PARIS: Un Rwandais de 58 ans vivant en France a été mis en examen début juillet à Paris, notamment pour crimes contre l'humanité, soupçonné d'avoir participé à des exécutions de civils tutsi lors du génocide de 1994, ce qu'il conteste.
Madjaliwa Safari, domicilié près de Tours, "conteste fermement l'intégralité des faits qui lui sont reprochés", a réagi auprès de l'AFP son avocat, Me Abed Bendjador, qui attend de cette "information judiciaire qu'elle permette de rééquilibrer le contradictoire, d'expliquer sa situation".
M. Safari a été mis en examen par un juge d'instruction du pôle crimes contre l'humanité du tribunal judiciaire de Paris pour génocide, crimes contre l'humanité et complicité de ces deux chefs, a indiqué à l'AFP mercredi une source judiciaire, confirmant une information du journal régional la Nouvelle République.
Il a été placé en détention provisoire vendredi.
A ce stade, il est mis en examen pour la période du 6 avril à juillet 1994 et des faits commis notamment dans l'actuelle province rwandaise du Sud, en particulier dans les ex-préfectures de Gitarama et Butare, selon cette source.

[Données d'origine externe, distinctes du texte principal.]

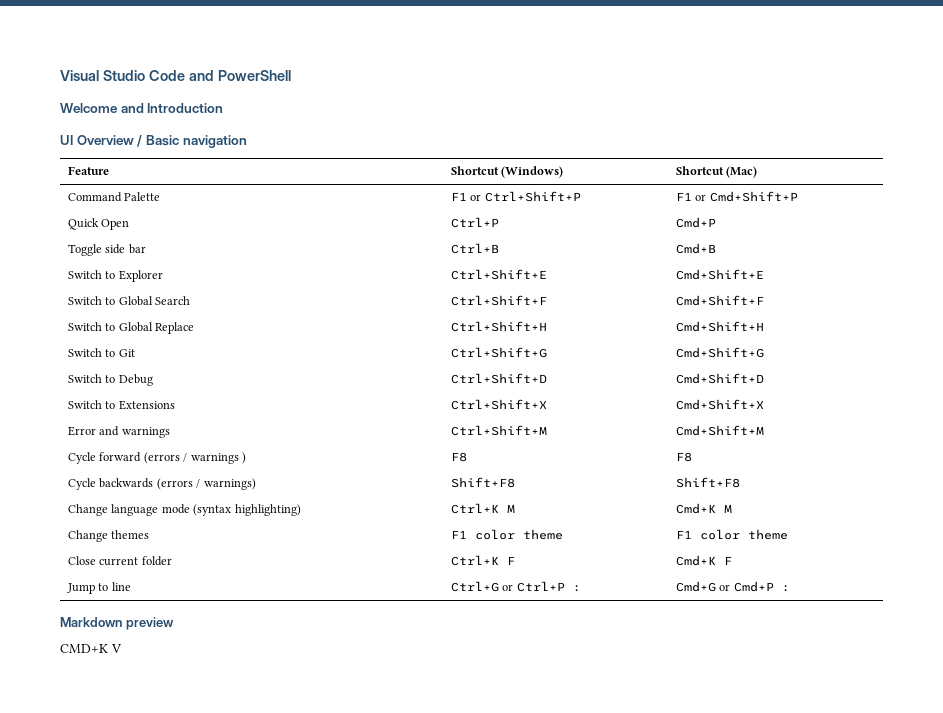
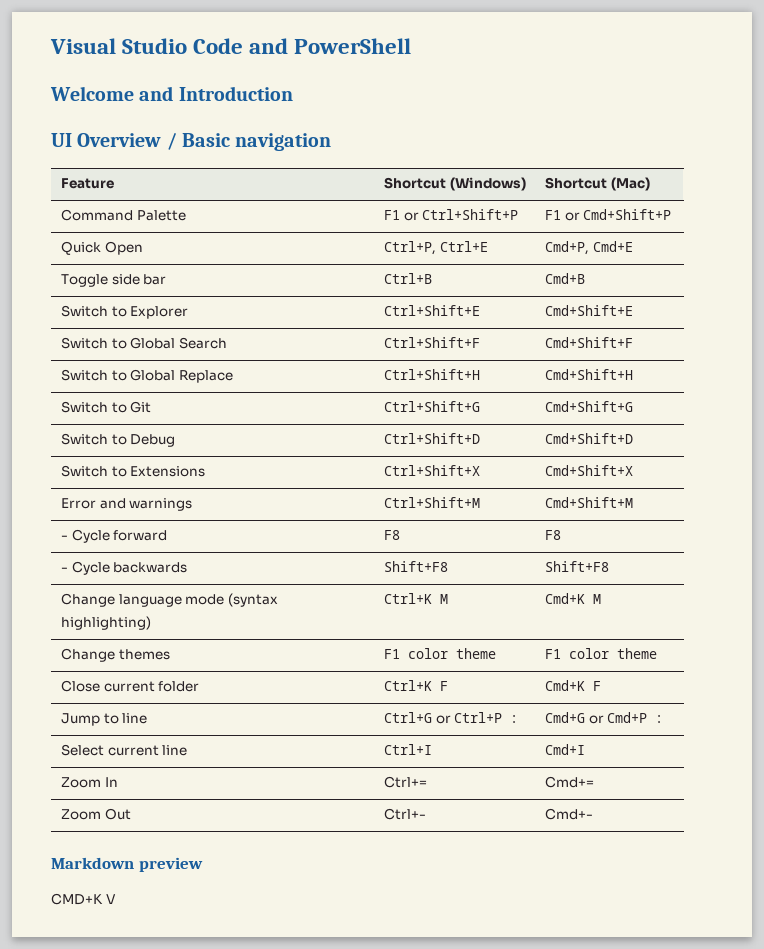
[451,217,500,228] [676,217,717,228] Ctrl+P | Cmd+P -> [384,241,488,255] [545,241,633,255] Ctrl+P, Ctrl+E | Cmd+P, Cmd+E
(765, 430) none -> [61,535,69,540] -
[143,452,246,464] (errors / warnings ) -> (168, 535) none
(693, 457) none -> [61,567,69,572] -
[156,478,256,490] (errors / warnings) -> (188, 567) none
(790, 588) none -> [61,744,188,756] [384,744,433,755] [545,744,586,755] [61,777,118,788] [384,776,428,788] [545,776,595,788] [61,808,131,820] [384,808,427,820] [545,808,594,820] // Select current line | Ctrl+I | Cmd+I // Zoom In | Ctrl+= | Cmd+= // Zoom Out | Ctrl+- | Cmd+-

M. Safari aurait joué un rôle particulier sur un barrage routier appelé "Chez Premier". Certains témoins décrivent son rôle de direction et sa participation active aux arrestations et exécutions de civils sur cette "barrière".
Le Rwanda avait émis en 2017 un mandat d'arrêt international contre lui et une information judiciaire avait été ouverte à Paris le 19 novembre 2019.
Les investigations sont menées par l'Office central de lutte contre les crimes contre l'humanité (OCLCH).
Selon une source proche du dossier, Madjaliwa Safari a obtenu de la France une carte de séjour avec statut de réfugié en 2017 et a été localisé par les enquêteurs français "assez rapidement" après l'ouverture de l'information judiciaire.
Massacres à grande échelle
En France, il vit sous sa véritable identité et se présente comme commerçant.
Selon l'acte d'accusation du procureur général de la République du Rwanda du 25 juillet 2017, consulté par l'AFP, il "s'occupait de l'agriculture et du commerce dans un restaurant de la ville de Nyanza" au moment du génocide.
Dans ce document, l'accusation rwandaise le tient pour "responsable des meurtres des Tutsi commis lors des tueries perpétrées dans le secteur de Kawumu", dans l'ancienne préfecture de Gitarama, et lui attribue une dizaine d'attaques au domicile des victimes ou au barrage routier.
Le génocide de 1994 au Rwanda, à l'instigation du régime extrémiste hutu alors au pouvoir, a fait plus de 800 000 morts, essentiellement parmi la minorité tutsi, selon l'ONU.
Les massacres à grande échelle ont débuté après un attentat contre l'avion du président rwandais Juvénal Habyarimana, de retour d'Arusha (Tanzanie) où se tenaient des négociations de paix avec la rébellion du Front patriotique rwandais (FPR, à majorité tutsi, aujourd'hui au pouvoir).
Les Tutsi sont accusés par le pouvoir, alors dominé par les Hutu, de collusion avec la rébellion du FPR venue d'Ouganda.
«L'étau se referme»
Des listes de personnes à tuer sont alors établies par les autorités. Les milices Interahamwe et l'armée (Forces armées rwandaises, FAR) massacrent méthodiquement les "Inyenzi" ("cafards" en kinyarwanda, désignant les Tutsi), les Hutu opposés au parti de Juvénal Habyarimana et ceux qui refusent de participer aux tueries.
Au titre de la "compétence universelle" exercée sous certaines conditions par la France pour juger les crimes les plus graves commis hors de son sol, la justice française a déjà condamné plusieurs Rwandais accusés de génocide.
"L'étau se referme lentement sur des personnes qui croyaient avoir trouvé refuge en France en toute impunité. Mais la justice française a pris beaucoup de retard, un retard qui ne se rattrapera jamais", a réagi mercredi Alain Gauthier, président du collectif pour les parties civiles pour le Rwanda (CPCR).
Un autre procès lié au génocide est prévu à Paris en novembre et décembre, celui du médecin rwandais Sosthène Munyemana.